**Problem to work on:**
Everything from the line that contains "shipping: none -> 45.00" to the end of the listing below, both ends included, is to be transcribed word for word, and nothing else.

**Material provided:**
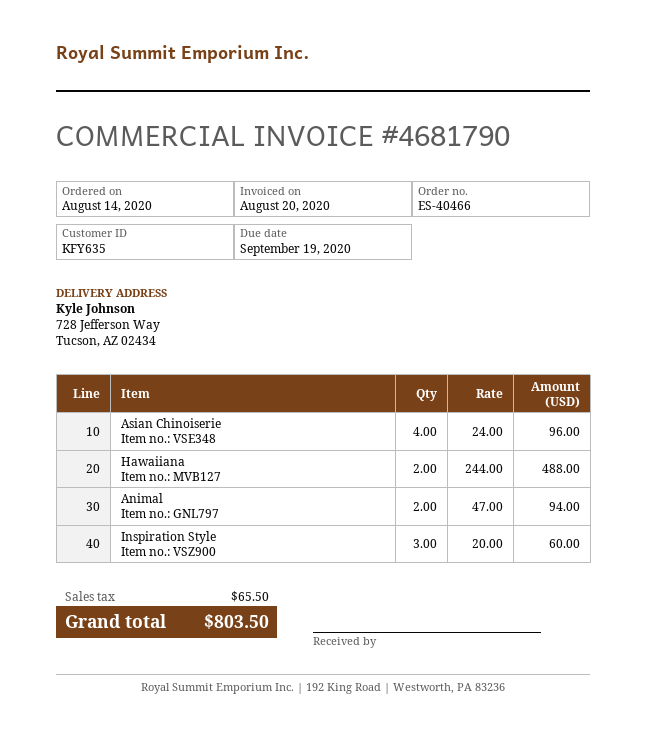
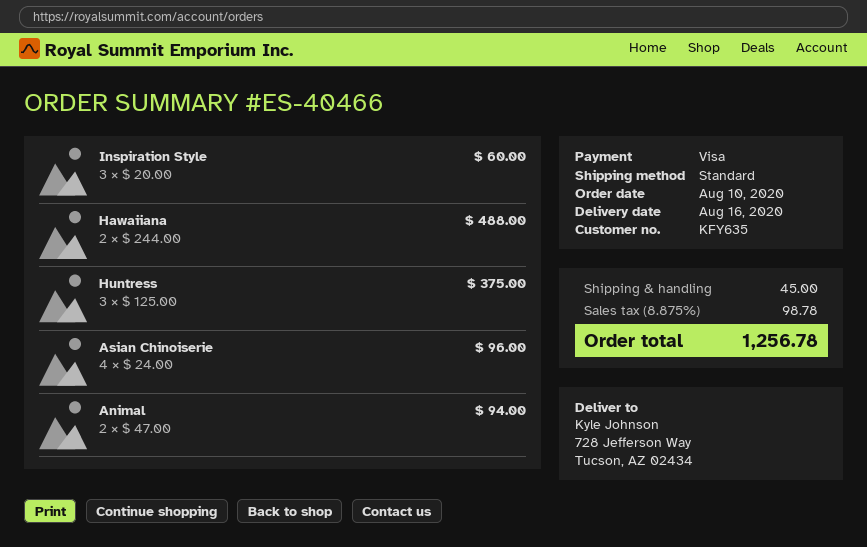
order date: 2020-08-14 -> 2020-08-10
Huntress: none -> 3 x 125.00 = 375.00
shipping: none -> 45.00
tax: 65.50 -> 98.78
total: 803.50 -> 1256.78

**Task response:**
shipping: none -> 45.00
tax: 65.50 -> 98.78
total: 803.50 -> 1256.78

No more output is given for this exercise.